## PROBLEM STATEMENT
Please return all lines from the records below that include the string "strengths".

Records from a data collection:
Content starts

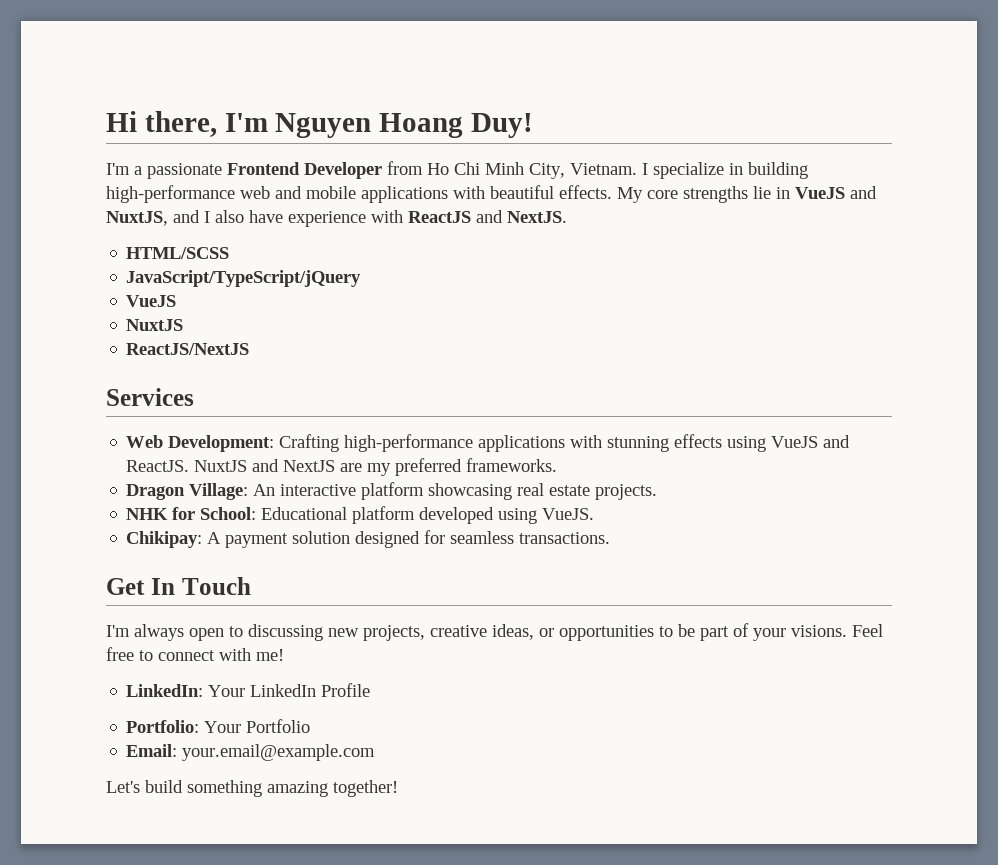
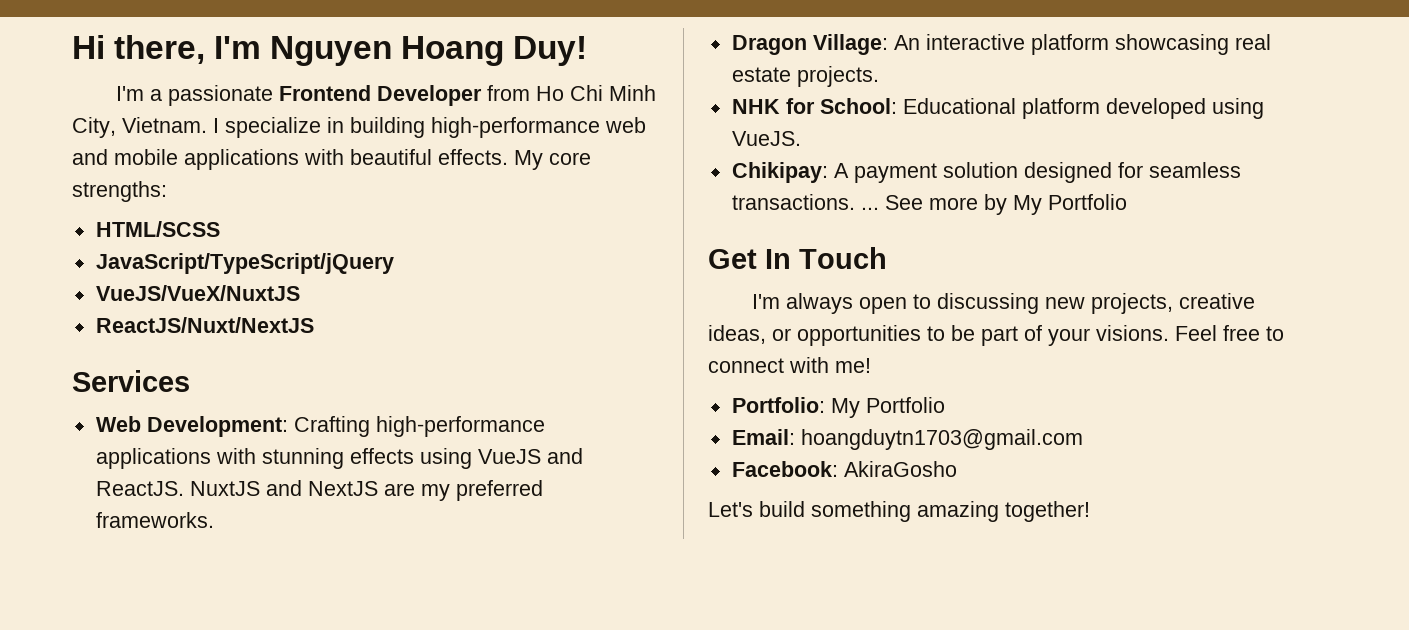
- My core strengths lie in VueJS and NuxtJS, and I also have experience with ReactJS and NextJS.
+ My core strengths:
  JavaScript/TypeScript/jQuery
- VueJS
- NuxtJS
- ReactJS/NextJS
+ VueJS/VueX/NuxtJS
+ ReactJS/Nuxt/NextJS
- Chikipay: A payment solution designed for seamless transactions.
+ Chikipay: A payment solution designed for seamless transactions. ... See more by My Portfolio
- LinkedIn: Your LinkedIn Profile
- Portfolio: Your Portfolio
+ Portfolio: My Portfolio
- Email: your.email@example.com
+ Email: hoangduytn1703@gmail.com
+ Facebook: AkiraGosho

Content ends

## EXERCISE ANSWER
- My core strengths lie in VueJS and NuxtJS, and I also have experience with ReactJS and NextJS.
+ My core strengths:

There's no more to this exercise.